What charger do you have?


----------



## AfterHours2 (Aug 2, 2010)

It's just the basic Shumacher 10 amp speed charge with microprocessor. I got it from wal mart for about $60.


----------



## BayStYat (Sep 12, 2012)

Thanks My man. 

This one?


----------



## Marshfly (Nov 4, 2012)

1.5 amps isn't going to fully charge any AGM. And those "smart" chargers won't either. I had one for a while and noticed that my Trolling batteries just weren't holding a charge after about 6 months using the AGM setting on my smart charger. I broke down and spent the money on an actual Odyssey charger. It does a much better job. I've got a PC1200 and PC1500 on the boat and a PC2150 on the camper. It varies the charging pattern depending on the size of the AGM giving much more amperage to the large battery. In any sense, read over the literature on the Odyssey website. The big Odysseys need up to 40 amps at the beginning of the charge tapering down to 2 or so for the last couple of percent. You'll buy batteries for the rest of your life. By the looks and feel of this charger, I'll buy it once. Money well spent.

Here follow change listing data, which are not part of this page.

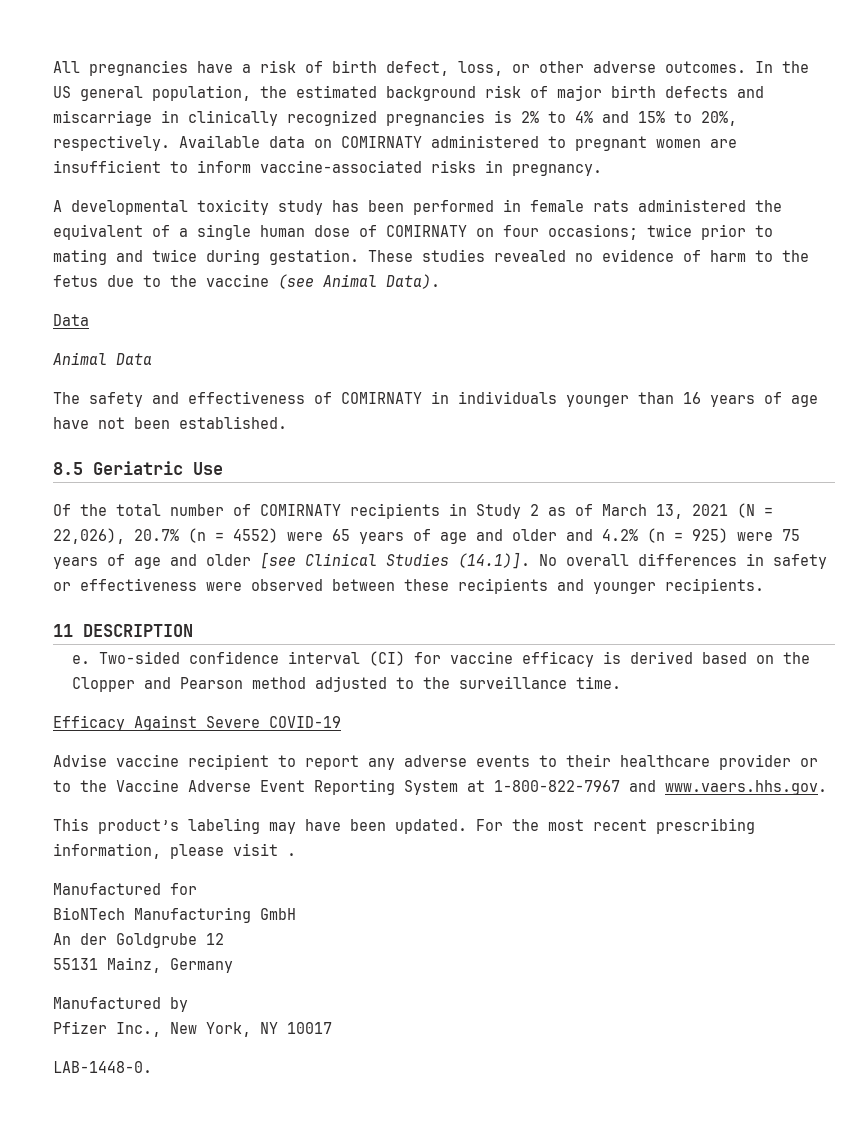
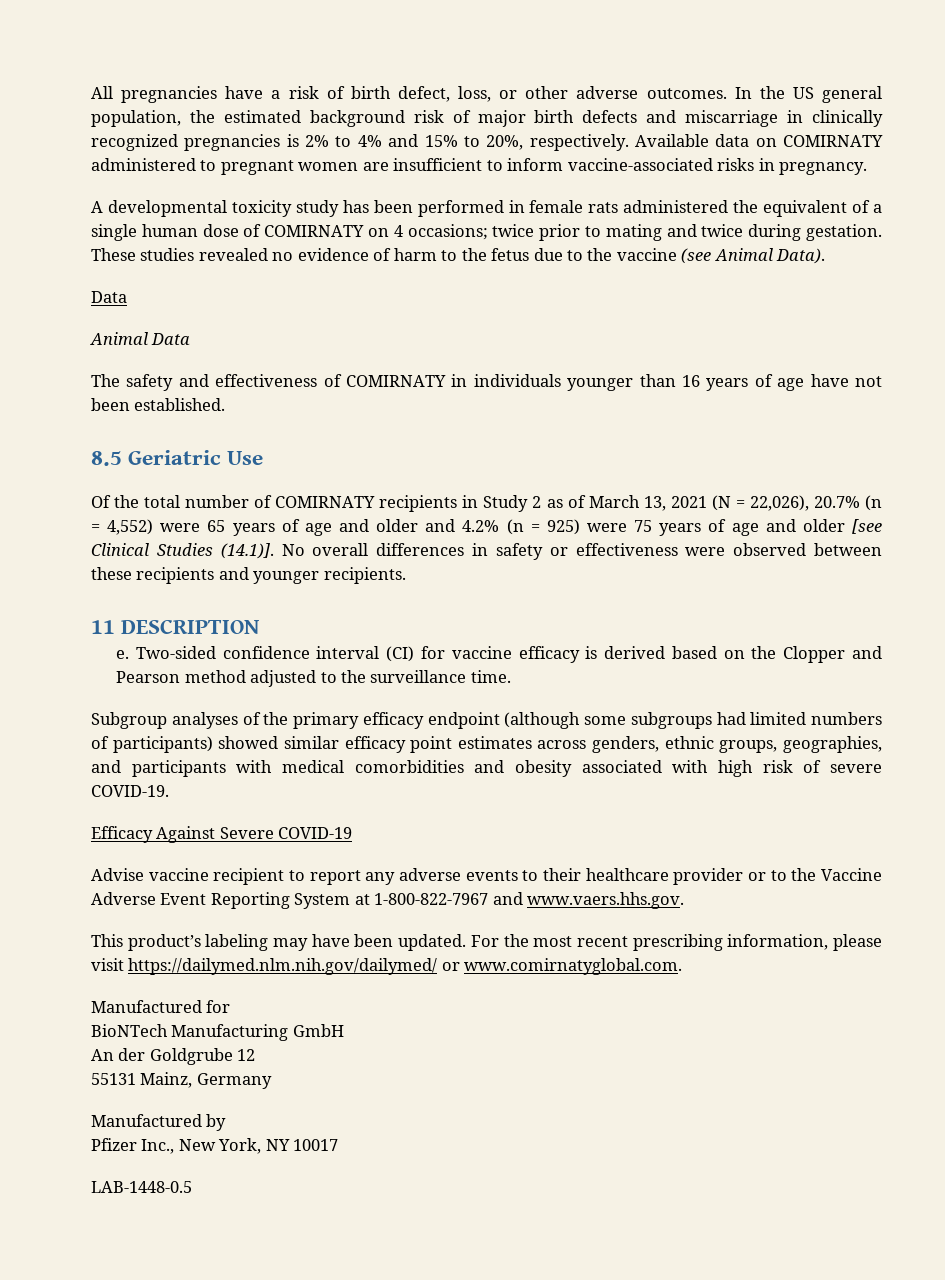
- A developmental toxicity study has been performed in female rats administered the equivalent of a single human dose of COMIRNATY on four occasions; twice prior to mating and twice during gestation.
+ A developmental toxicity study has been performed in female rats administered the equivalent of a single human dose of COMIRNATY on 4 occasions; twice prior to mating and twice during gestation.
- Of the total number of COMIRNATY recipients in Study 2 as of March 13, 2021 (N = 22,026), 20.7% (n = 4552) were 65 years of age and older and 4.2% (n = 925) were 75 years of age and older [see Clinical Studies (14.1)]. No overall differences in safety or effectiveness were observed between these recipients and younger recipients.
+ Of the total number of COMIRNATY recipients in Study 2 as of March 13, 2021 (N = 22,026), 20.7% (n = 4,552) were 65 years of age and older and 4.2% (n = 925) were 75 years of age and older [see Clinical Studies (14.1)]. No overall differences in safety or effectiveness were observed between these recipients and younger recipients.
+ Subgroup analyses of the primary efficacy endpoint (although some subgroups had limited numbers of participants) showed similar efficacy point estimates across genders, ethnic groups, geographies, and participants with medical comorbidities and obesity associated with high risk of severe COVID-19.
- For the most recent prescribing information, please visit .
+ For the most recent prescribing information, please visit https://dailymed.nlm.nih.gov/dailymed/ or www.comirnatyglobal.com.
- LAB-1448-0.
+ LAB-1448-0.5

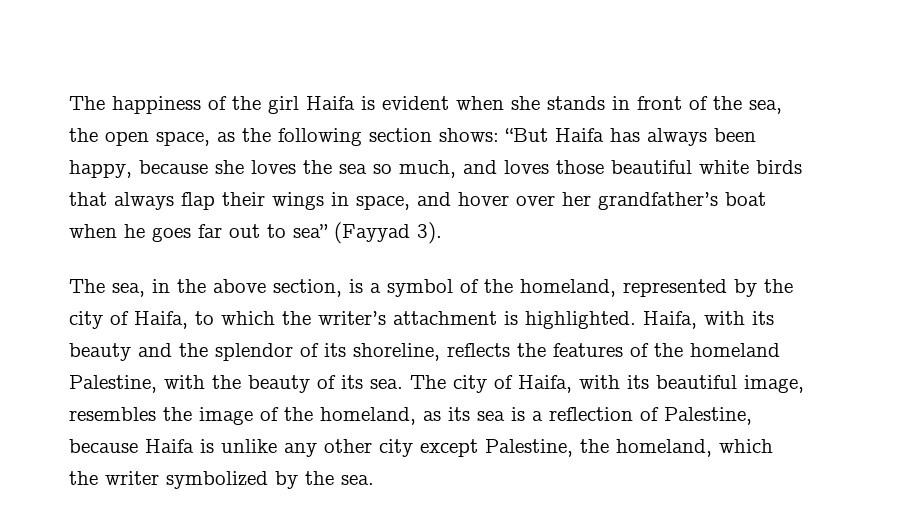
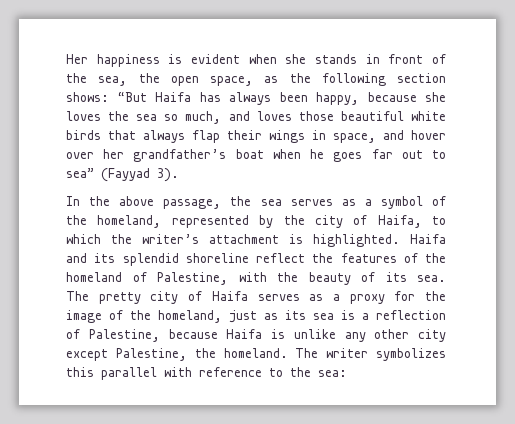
- The happiness of the girl Haifa is evident when she stands in front of the sea, the open space, as the following section shows: “But Haifa has always been happy, because she loves the sea so much, and loves those beautiful white birds that always flap their wings in space, and hover over her grandfather’s boat when he goes far out to sea” (Fayyad 3).
+ Her happiness is evident when she stands in front of the sea, the open space, as the following section shows: “But Haifa has always been happy, because she loves the sea so much, and loves those beautiful white birds that always flap their wings in space, and hover over her grandfather’s boat when he goes far out to sea” (Fayyad 3).
- The sea, in the above section, is a symbol of the homeland, represented by the city of Haifa, to which the writer’s attachment is highlighted.
+ In the above passage, the sea serves as a symbol of the homeland, represented by the city of Haifa, to which the writer’s attachment is highlighted.
- Haifa, with its beauty and the splendor of its shoreline, reflects the features of the homeland Palestine, with the beauty of its sea.
+ Haifa and its splendid shoreline reflect the features of the homeland of Palestine, with the beauty of its sea.
- The city of Haifa, with its beautiful image, resembles the image of the homeland, as its sea is a reflection of Palestine, because Haifa is unlike any other city except Palestine, the homeland, which the writer symbolized by the sea.
+ The pretty city of Haifa serves as a proxy for the image of the homeland, just as its sea is a reflection of Palestine, because Haifa is unlike any other city except Palestine, the homeland. The writer symbolizes this parallel with reference to the sea:

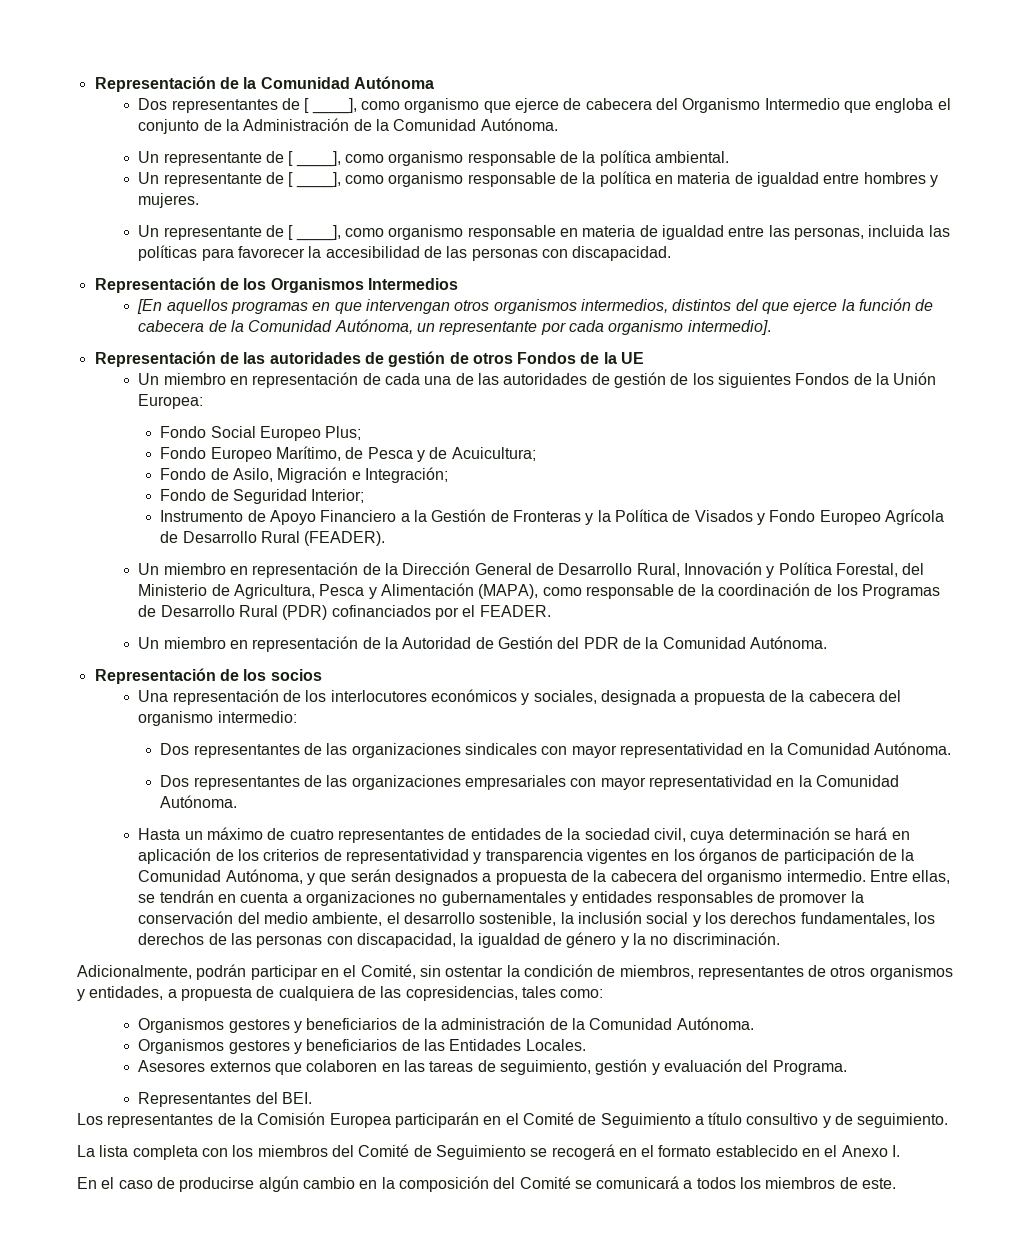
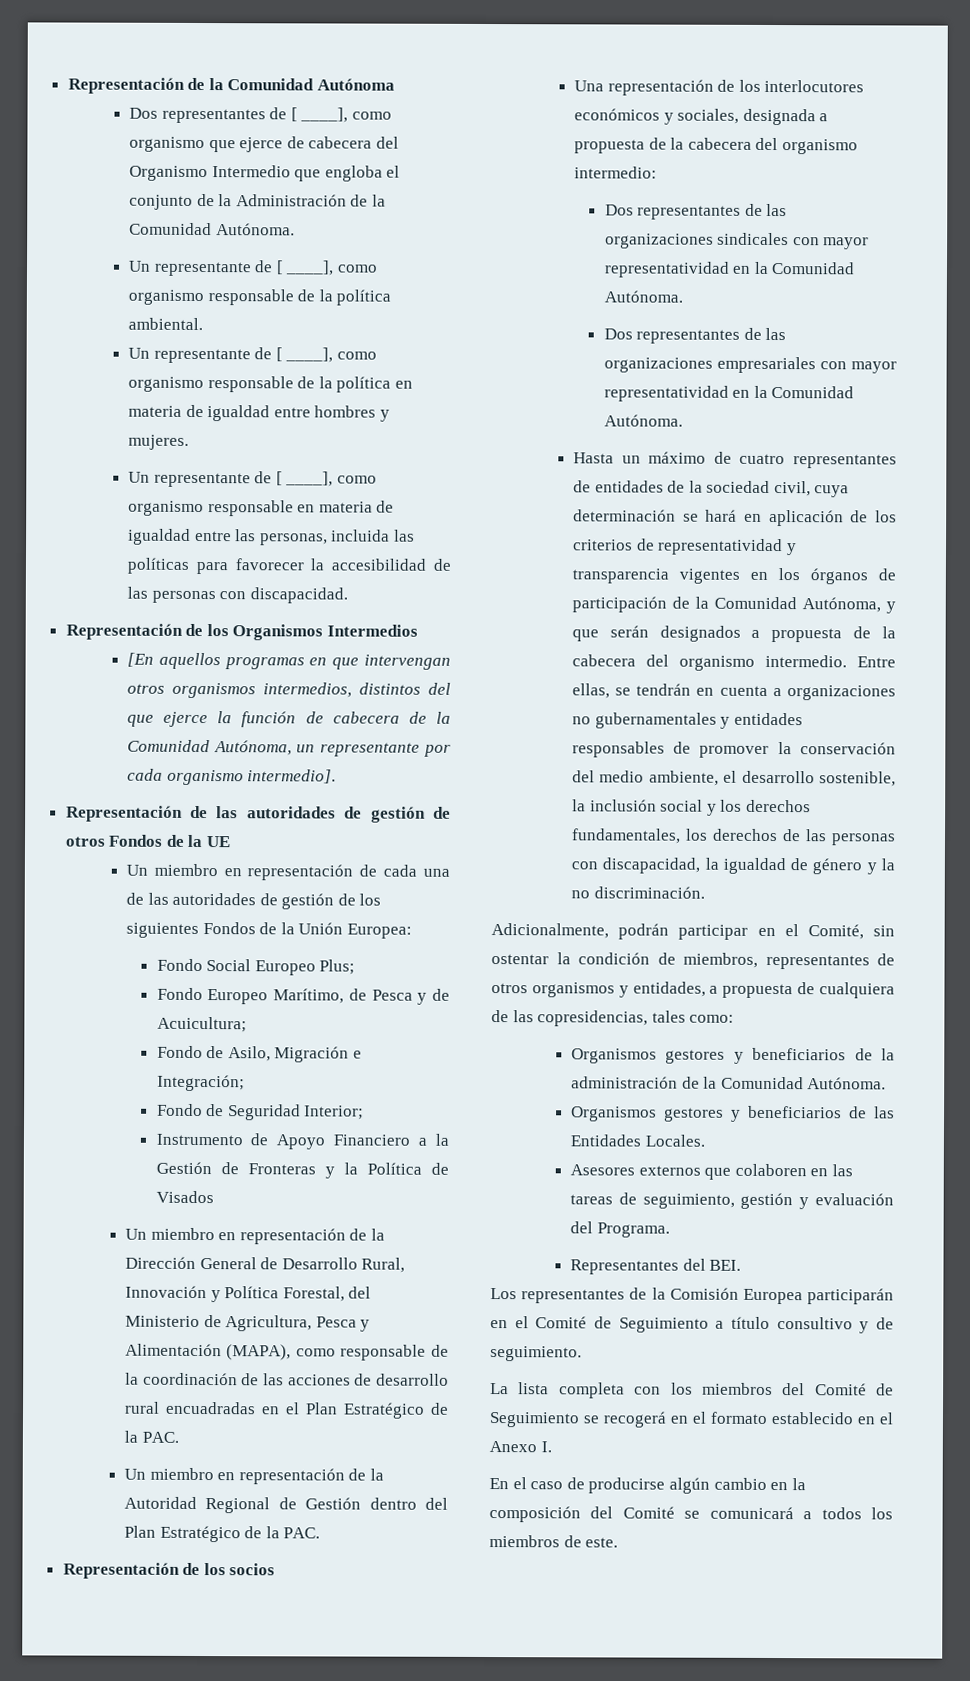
- Instrumento de Apoyo Financiero a la Gestión de Fronteras y la Política de Visados y Fondo Europeo Agrícola de Desarrollo Rural (FEADER).
+ Instrumento de Apoyo Financiero a la Gestión de Fronteras y la Política de Visados
- Un miembro en representación de la Dirección General de Desarrollo Rural, Innovación y Política Forestal, del Ministerio de Agricultura, Pesca y Alimentación (MAPA), como responsable de la coordinación de los Programas de Desarrollo Rural (PDR) cofinanciados por el FEADER.
+ Un miembro en representación de la Dirección General de Desarrollo Rural, Innovación y Política Forestal, del Ministerio de Agricultura, Pesca y Alimentación (MAPA), como responsable de la coordinación de las acciones de desarrollo rural encuadradas en el Plan Estratégico de la PAC.
- Un miembro en representación de la Autoridad de Gestión del PDR de la Comunidad Autónoma.
+ Un miembro en representación de la Autoridad Regional de Gestión dentro del Plan Estratégico de la PAC.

I bought the big 50amp 3 bank.


----------



## Marshfly (Nov 4, 2012)

> 1.5 amps isn't going to fully charge any AGM. And those "smart" chargers won't either. I had one for a while and noticed that my Trolling batteries just weren't holding a charge after about 6 months using the AGM setting on my smart charger. I broke down and spent the money on an actual Odyssey charger. It does a much better job. I've got a PC1200 and PC1500 on the boat and a PC2150 on the camper. It varies the charging pattern depending on the size of the AGM giving much more amperage to the large battery. In any sense, read over the literature on the Odyssey website. The big Odysseys need up to 40 amps at the beginning of the charge tapering down to 2 or so for the last couple of percent. You'll buy batteries for the rest of your life. By the looks and feel of this charger, I'll buy it once. Money well spent.
> 
> I bought the big 50amp 3 bank.


THe chart on this page says that you need at least the 25 amp charger for your battery.
http://www.odysseybattery.com/chargers.html


----------



## AfterHours2 (Aug 2, 2010)

http://www.odysseybattery.com/documents/US-ODY-TM-001_0411_000.pdf

Scroll down to page 16. It is a little confusing but explains the use of the smaller amp chargers and appx charge times. They actually recommend using a trickle charge to maintain after a high amp charge. At what % to do so, I have no idea. The charger that marsh has is a really nice one but pretty costly. It is basically a rebadged Schumacher. It can be done with the other styles if you don't want to spend the money on the larger styles. IMHO, a 50 amp charge is way to high and fast of a charge.


----------



## BayStYat (Sep 12, 2012)

Hey After H,

When you get back from fishing what setting do you use , 12amp,6Amp or 2amp? 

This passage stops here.